Mas por que a menina não conta com a ajuda da mãe em suas aflições? Atenção, carinho, compreensão por parte da mãe não teriam evitado que ela chegasse ao limite extremo? A questão é outro vórtice de terror da história, pois a maternidade é virada de ponta cabeça, da mesma forma que a feminilidade. A fanática mãe de Carrie vê pecado e castigo em tudo. O deus em que crê é um deus implacável e sedento de sacrifícios. Para ela, a própria filha é um mal que deve ser extirpado do mundo. Pobre Carrie! Vítima de uma doença que a predestinava a ser marginalizada e de uma mãe que é a pura “madrasta” dos contos de fada ao projetar sua psicose no que ela considerava ser a única religião verdadeira; ao interpretar literalmente toda afirmação sangrenta da Bíblia e possuída por uma necessidade insaciável de punir e castigar a todos como um Anjo Vingador. A crueldade dessa “madrasta” excede qualquer imaginação e as cenas finais do romance são de puro terror, no enfrentamento entre mãe e filha.

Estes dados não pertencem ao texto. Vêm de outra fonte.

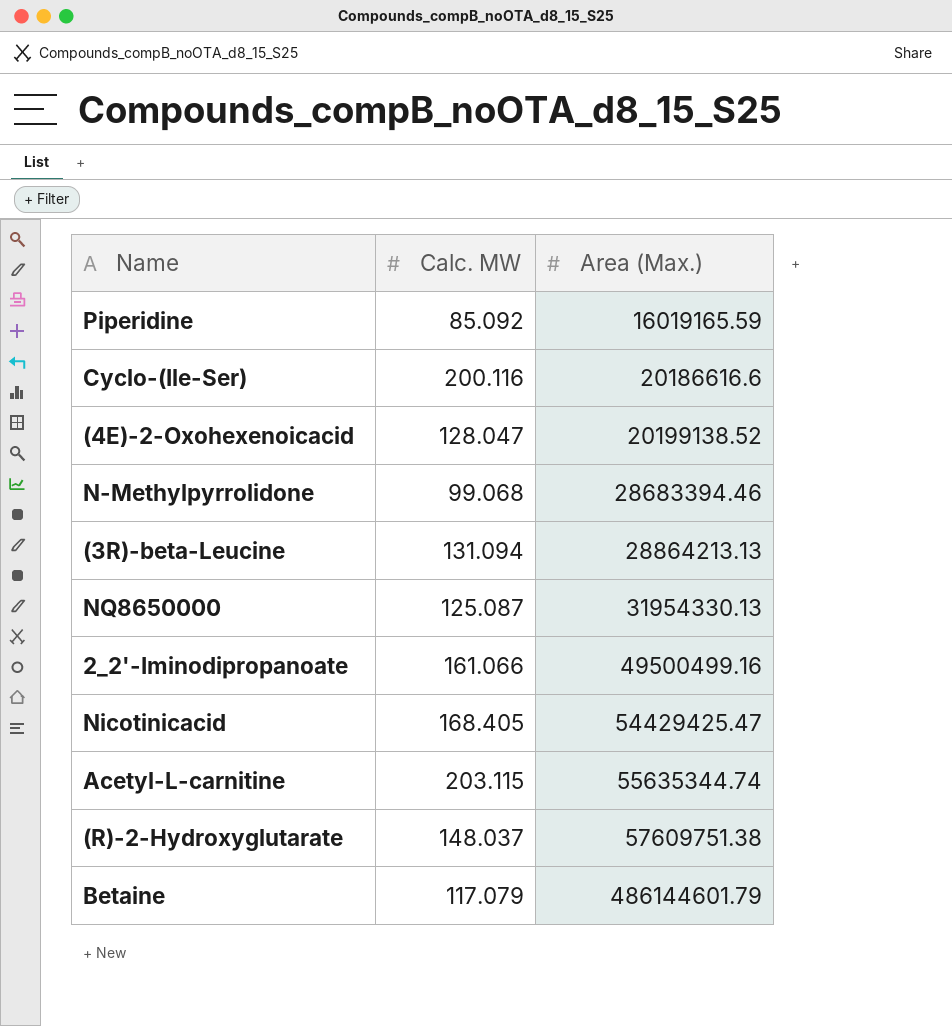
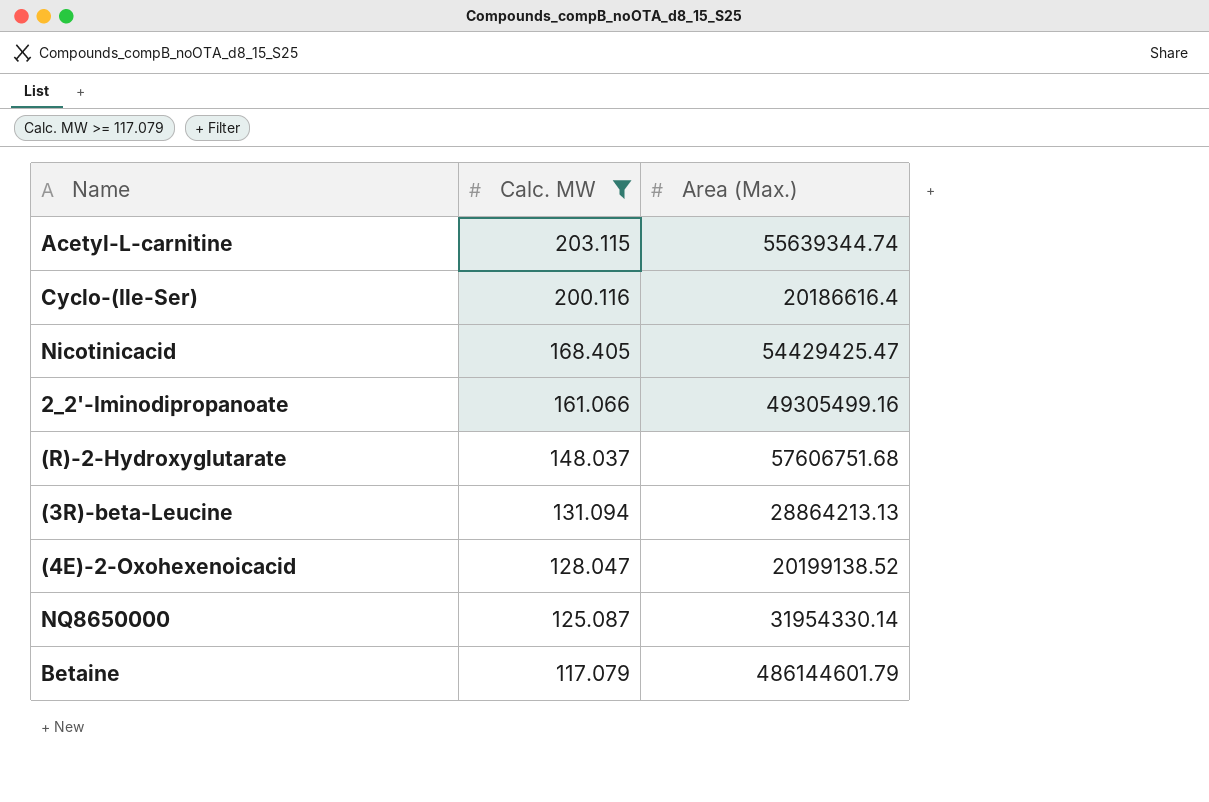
filter: none -> Calc. MW >= 117.079
row order: Area (Max.) ascending -> Calc. MW descending
Acetyl-L-carnitine | Area (Max.): 55635344.74 -> 55639344.74
Cyclo-(Ile-Ser) | Area (Max.): 20186616.6 -> 20186616.4
2_2'-Iminodipropanoate | Area (Max.): 49500499.16 -> 49305499.16
(R)-2-Hydroxyglutarate | Area (Max.): 57609751.38 -> 57606751.68
NQ8650000 | Area (Max.): 31954330.13 -> 31954330.14

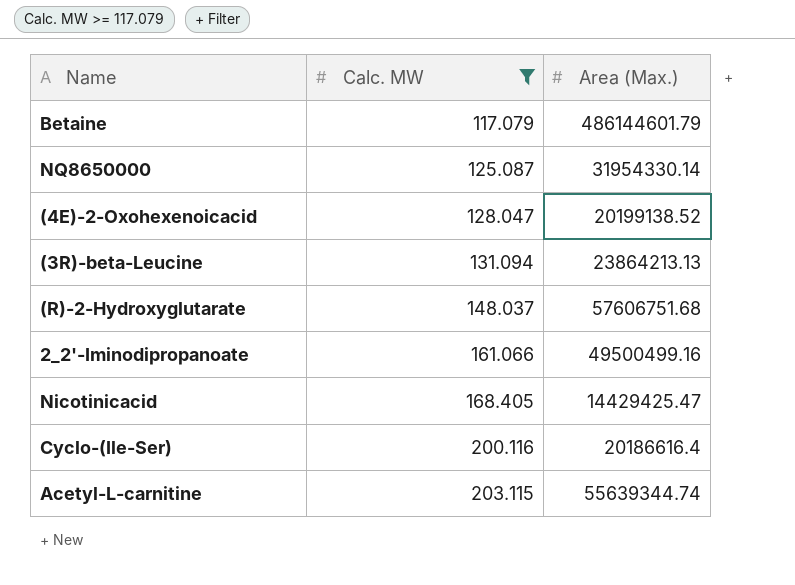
row order: Calc. MW descending -> Calc. MW ascending
(3R)-beta-Leucine | Area (Max.): 28864213.13 -> 23864213.13
2_2'-Iminodipropanoate | Area (Max.): 49305499.16 -> 49500499.16
Nicotinicacid | Area (Max.): 54429425.47 -> 14429425.47

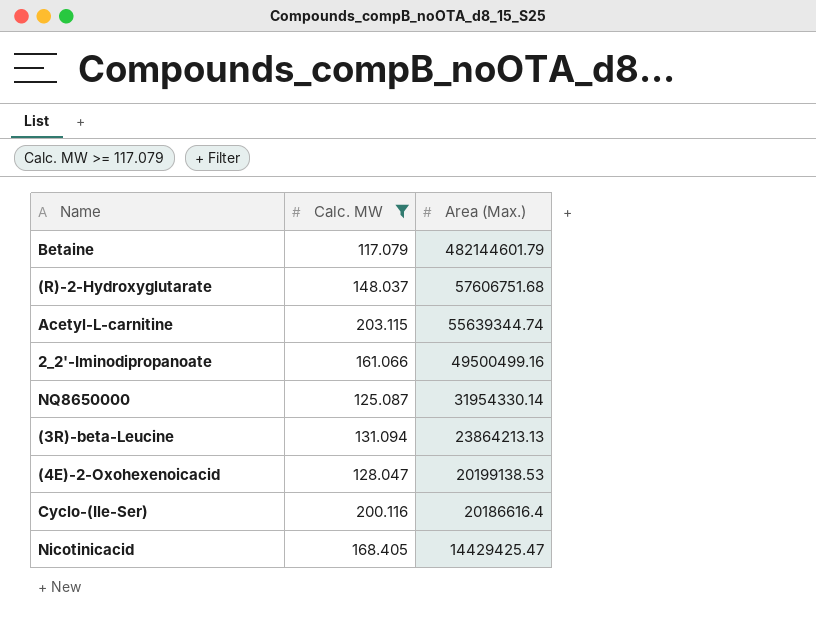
row order: Calc. MW ascending -> Area (Max.) descending
Betaine | Area (Max.): 486144601.79 -> 482144601.79
(4E)-2-Oxohexenoicacid | Area (Max.): 20199138.52 -> 20199138.53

 Carrie também apelará, em seu maior desespero, para esse deus que lhe foi impingido desde pequena por sua mãe e do qual tem medo. Mas ela não é ouvida. No entanto, ela poderia ter sido salva do colapso - talvez não por Deus, que em sua religião deformada lhe é inacessível, mas pelo amor de um Homem. Nos poucos instantes do baile em que se sentiu reconhecida e desejada pelo garoto, ela esteve às portas do paraíso. O mito de Cinderela é tão didático quanto uma boa sessão de psicanálise. O que nos diz o mito? Que o amor do homem é capaz de salvar a mulher de seu próprio abismo. Dependeria somente dele a mulher tornar-se Eva ou Lilith, fada ou feiticeira. É claro que nos referimos à Mulher e ao Homem no sentido arquetípico, simbólico, não de suas representações sociais que podem variar, inclusive, quanto ao gênero.

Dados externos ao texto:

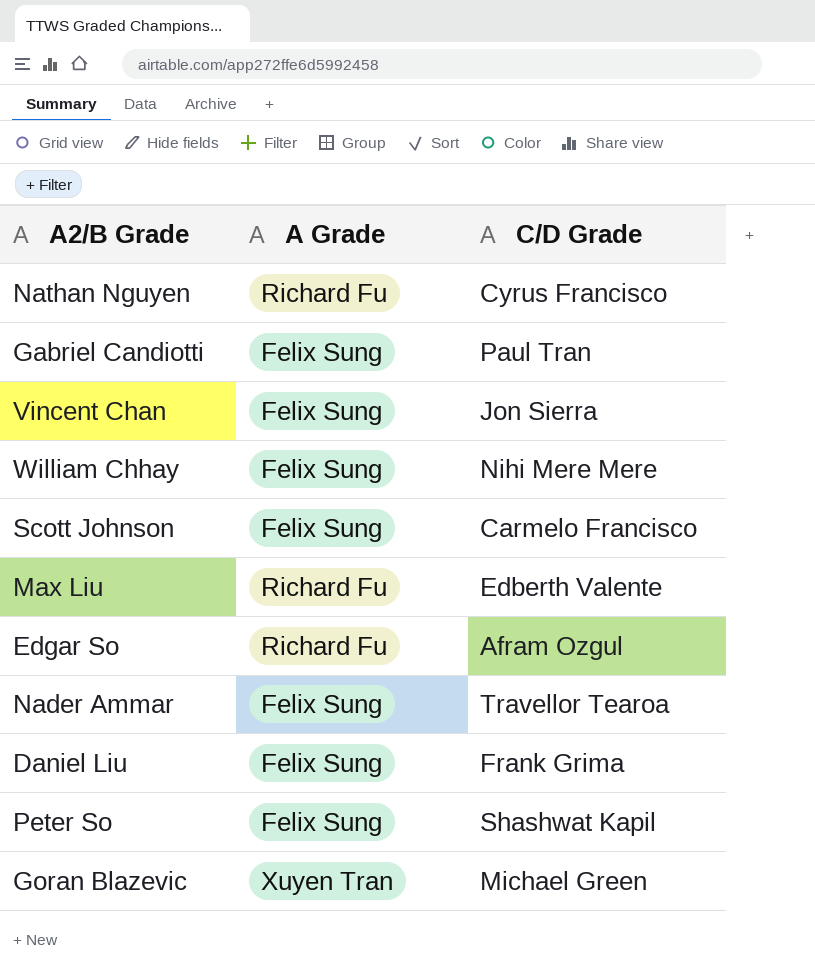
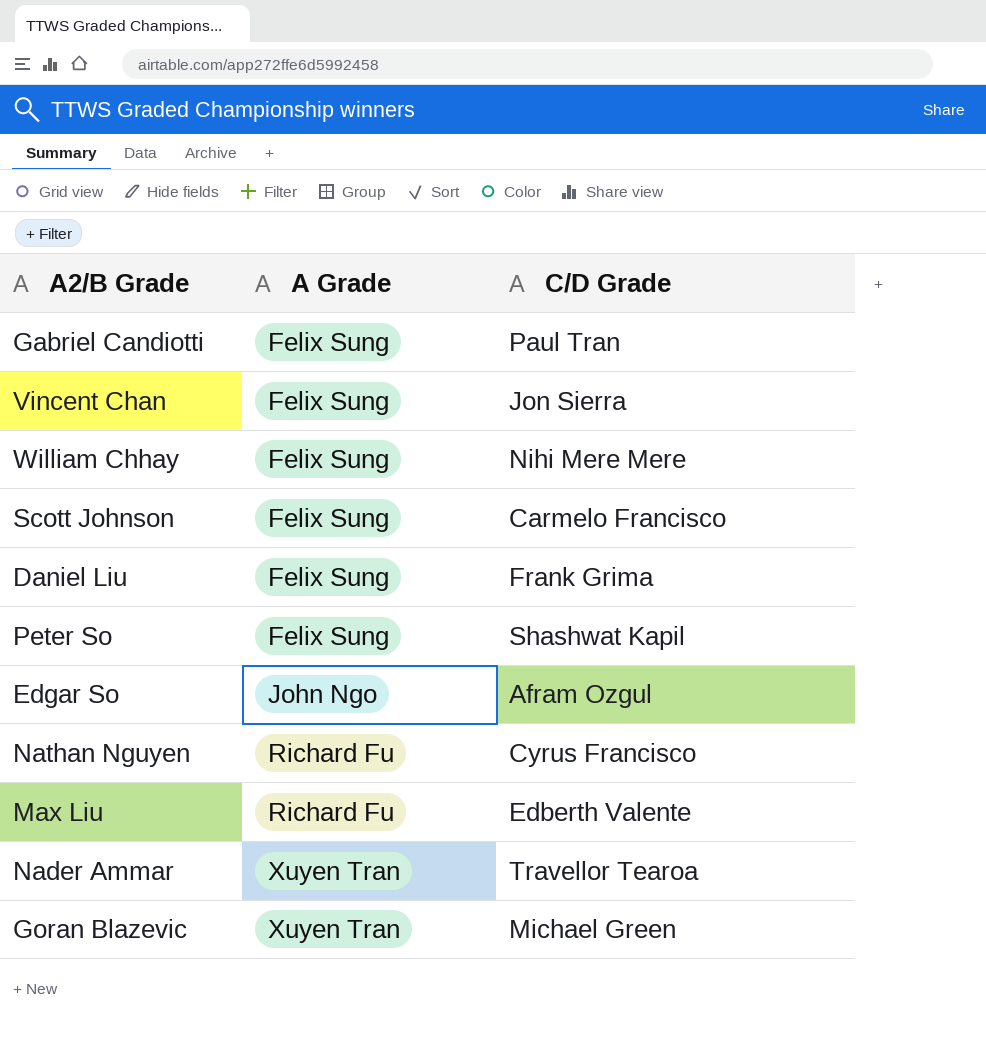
row order: none -> A Grade ascending
Edgar So | A Grade: Richard Fu -> John Ngo
Nader Ammar | A Grade: Felix Sung -> Xuyen Tran

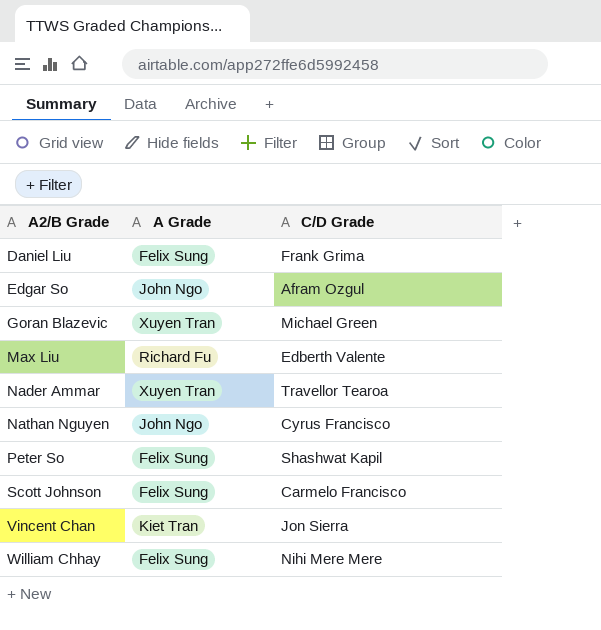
row order: A Grade ascending -> A2/B Grade ascending
row Gabriel Candiotti: Felix Sung | Paul Tran -> none
Nathan Nguyen | A Grade: Richard Fu -> John Ngo
Vincent Chan | A Grade: Felix Sung -> Kiet Tran

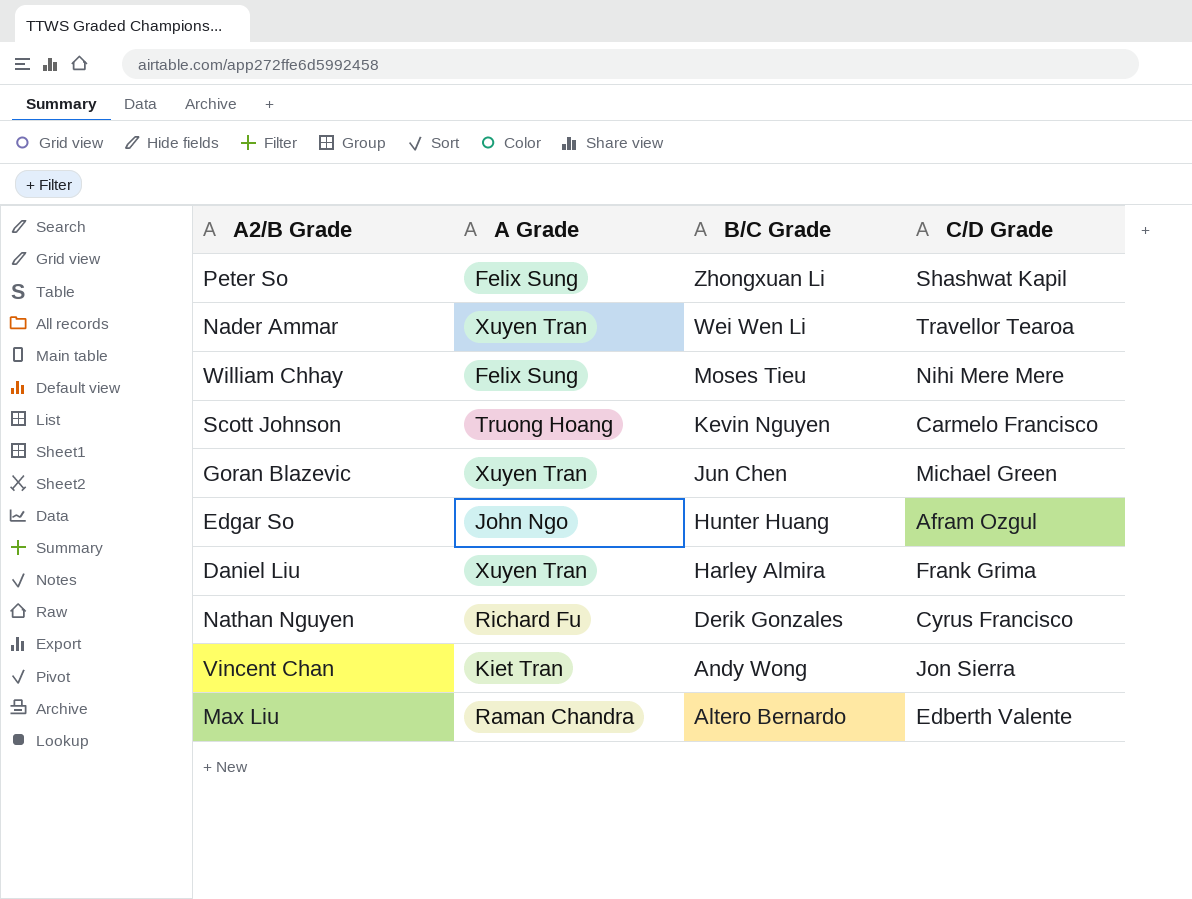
row order: A2/B Grade ascending -> B/C Grade descending
column B/C Grade | position: none -> 3
Scott Johnson | A Grade: Felix Sung -> Truong Hoang
Daniel Liu | A Grade: Felix Sung -> Xuyen Tran
Nathan Nguyen | A Grade: John Ngo -> Richard Fu
Max Liu | A Grade: Richard Fu -> Raman Chandra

Por último, gostaríamos de mencionar uma curiosa semelhança. O autor, descrevendo as sensações físicas de Carrie ao fazer os objetos se moverem, diz que é como se seu cérebro se flexionasse de um jeito diferente do normal, e daí as coisas extraordinárias aconteciam. Essa descrição parece também muito apropriada a outro fenômeno: o da criação literária. Também no ato de criar – usando nossa imaginação, intelecto, memória e emoções - podemos dizer que a mente sai do seu estado corriqueiro, operacional; é como se ela se flexionasse sobre si mesma, e daí, a criação acontece. O mestre Stephen King sabia bem disso.

 

FIM

 

Edição que recomendo:   

* King, Stephen - Carrie – editora Schwarcz, tradução de Regiane Winarski

       

 

 

  

        

  

 

 



[1] King, Stephen, Dança Macabra

Um comentário:

  1. Excelente análise! Assisti ao filme, mas agora fiquei com muita vontade de ler o livro. Obrigada!